Genoma de referencia


Un genoma de referencia (también conocido como ensamblaje de referencia ) es una base de datos digital de secuencias de ácidos nucleicos , ensamblada por científicos como un ejemplo representativo del conjunto de genes en un organismo individual idealizado de una especie. Como se ensamblan a partir de la secuenciación del ADN de varios donantes individuales, los genomas de referencia no representan con precisión el conjunto de genes de ningún organismo individual. En cambio, una referencia proporciona un mosaico haploide de diferentes secuencias de ADN de cada donante. Existen genomas de referencia para múltiples especies de virus , bacterias , hongos ,plantas y animales .

Por ejemplo, el genoma humano de referencia, GRCh38 , del Genome Reference Consortium se deriva de trece voluntarios anónimos. [1]

A medida que disminuye el costo de la secuenciación del ADN y surgen nuevas tecnologías de secuenciación del genoma completo , se siguen generando más secuencias del genoma. Los genomas de referencia generalmente se utilizan como una guía sobre la cual se construyen nuevos genomas, lo que les permite ensamblarse de manera mucho más rápida y económica que el Proyecto Genoma Humano inicial . La mayoría de las personas con su genoma completo secuenciado, como James D. Watson , tenían su genoma ensamblado de esta manera. [2] [3] Para gran parte de un genoma, la referencia proporciona una buena aproximación del ADN de cualquier individuo individual. Pero en regiones con alta diversidad alélica , como el complejo mayor de histocompatibilidaden humanos y las principales proteínas urinarias de ratones, el genoma de referencia puede diferir significativamente de otros individuos. [4] [5] [6] La comparación entre la referencia (construcción 36) y el genoma de Watson reveló 3,3 millones de diferencias de polimorfismo de un solo nucleótido , mientras que alrededor del 1,4 por ciento de su ADN no pudo coincidir con el genoma de referencia en absoluto. [7] [2] Para las regiones donde se sabe que existe una variación a gran escala, se ensamblan conjuntos de loci alternativos junto con el locus de referencia.

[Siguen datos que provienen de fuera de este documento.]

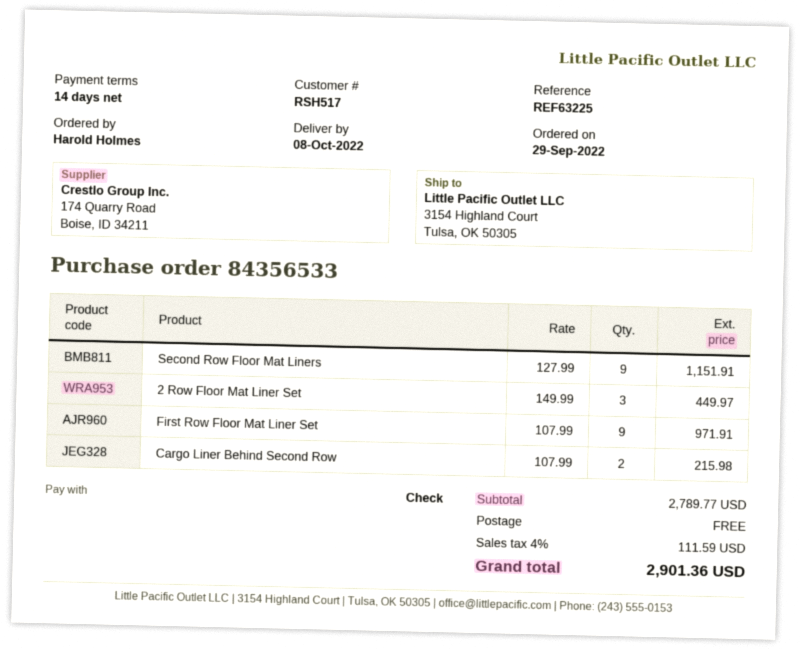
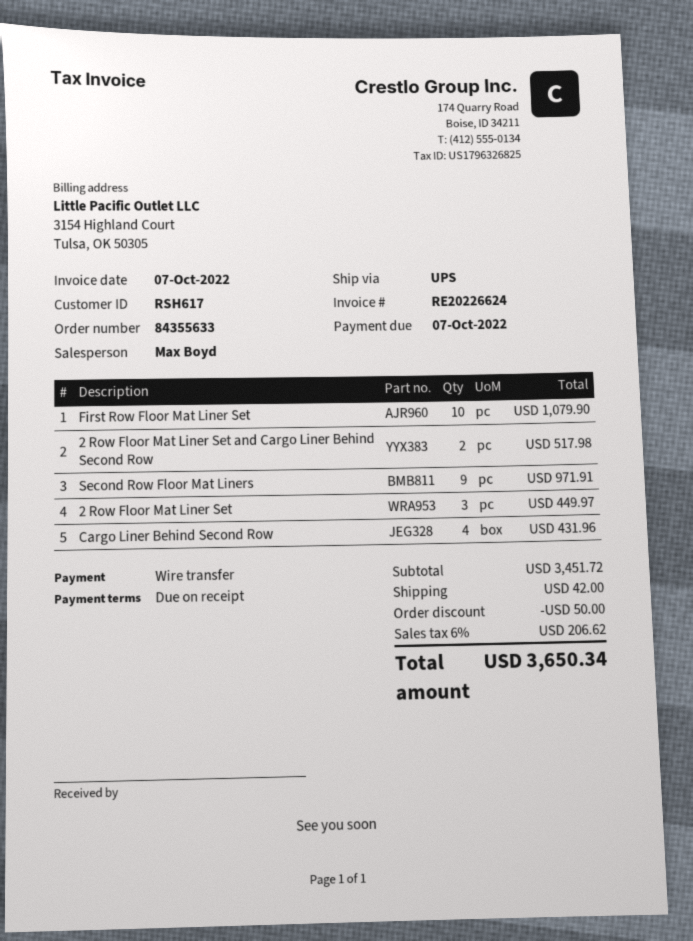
order number: 84356533 -> 84355633
payment terms: 14 days -> on receipt
customer number: RSH517 -> RSH617
payment method: cheque -> bank transfer
Second Row Floor Mat Liners: 9 for 1151.91 -> 9 for 971.91
First Row Floor Mat Liner Set: 9 for 971.91 -> 10 for 1079.90
Cargo Liner Behind Second Row: 2 for 215.98 -> 4 for 431.96
2 Row Floor Mat Liner Set and Cargo Liner Behind Second Row: none -> 2 for 517.98
subtotal: 2789.77 -> 3451.72
discount: none -> 50.00
shipping: 0.00 -> 42.00
tax: 4% = 111.59 -> 6% = 206.62
total: 2901.36 -> 3650.34

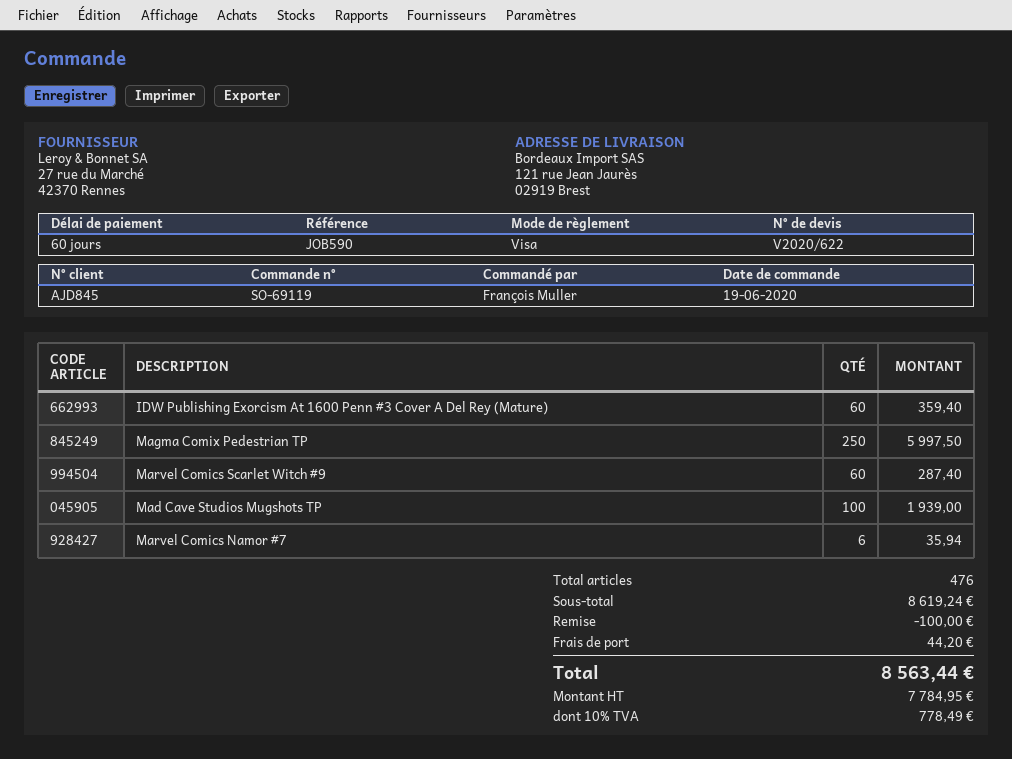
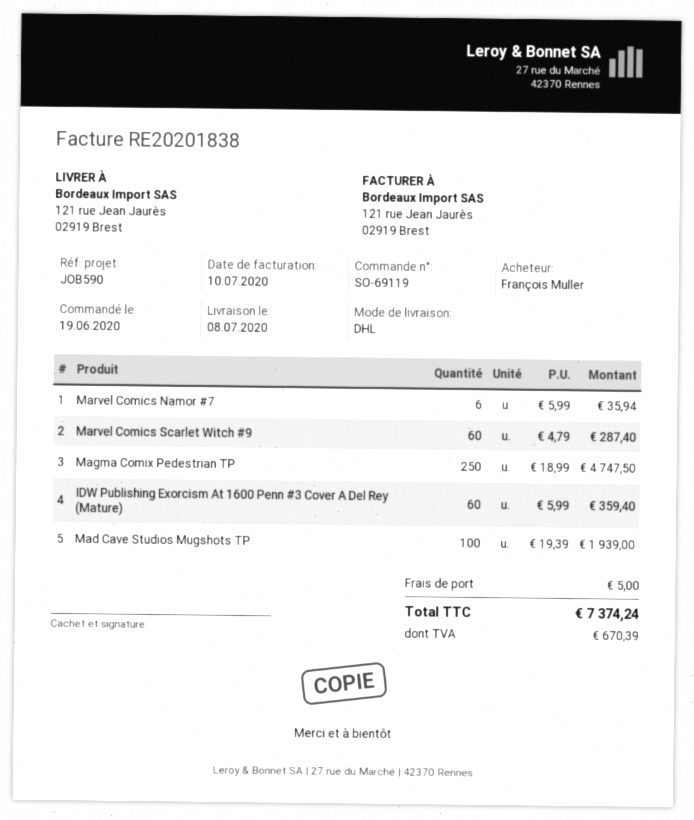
Magma Comix Pedestrian TP: 250 for 5997.50 -> 250 for 4747.50
discount: 100.00 -> none
shipping: 44.20 -> 5.00
tax: 778.49 -> 670.39
total: 8563.44 -> 7374.24

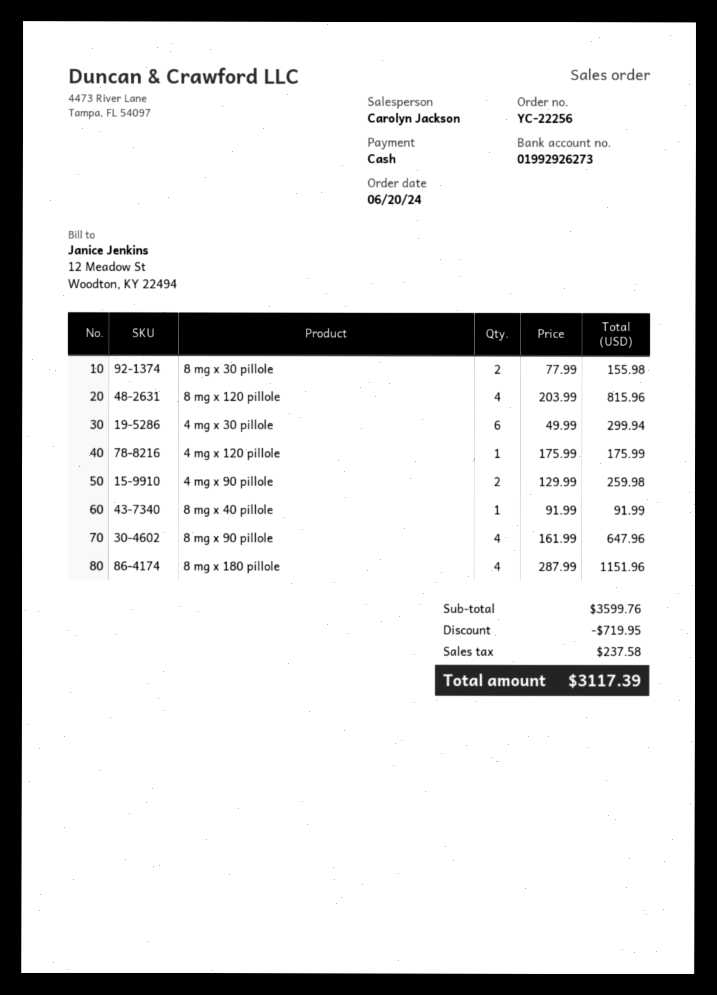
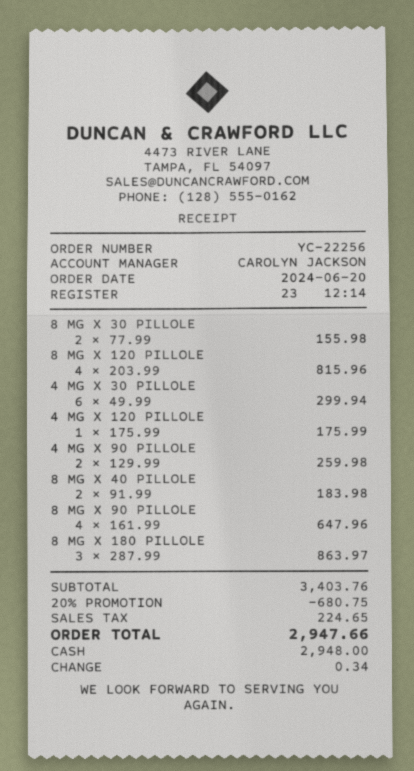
8 mg x 40 pillole: 1 x 91.99 = 91.99 -> 2 x 91.99 = 183.98
8 mg x 180 pillole: 4 x 287.99 = 1151.96 -> 3 x 287.99 = 863.97
subtotal: 3599.76 -> 3403.76
discount: 719.95 -> 680.75
tax: 237.58 -> 224.65
total: 3117.39 -> 2947.66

Se puede acceder a los genomas de referencia en línea en varios lugares, utilizando navegadores dedicados como Ensembl o UCSC Genome Browser . [8]

El camino dorado es una medida alternativa de longitud que omite regiones redundantes como haplotipos y regiones pseudoautosómicas . [10] [11] Por lo general, se construye superponiendo información de secuenciación sobre un mapa físico para combinar información de andamiaje. Es una "mejor estimación" de cómo se verá el genoma y, por lo general, incluye espacios, lo que lo hace más largo que el ensamblaje típico de pares de bases. [12]

Los genomas de referencia humanos y de ratón son mantenidos y mejorados por el Genome Reference Consortium (GRC), un grupo de menos de 20 científicos de varios institutos de investigación del genoma, incluido el Instituto Europeo de Bioinformática , el Centro Nacional de Información Biotecnológica , el Instituto Sanger y el Instituto del Genoma McDonnell de la Universidad de Washington en St. Louis . GRC continúa mejorando los genomas de referencia mediante la creación de nuevas alineaciones que contienen menos espacios y corrigiendo las tergiversaciones en la secuencia.


La primera copia impresa del genoma humano de referencia presentado como una serie de libros, exhibidos en la Wellcome Collection , Londres.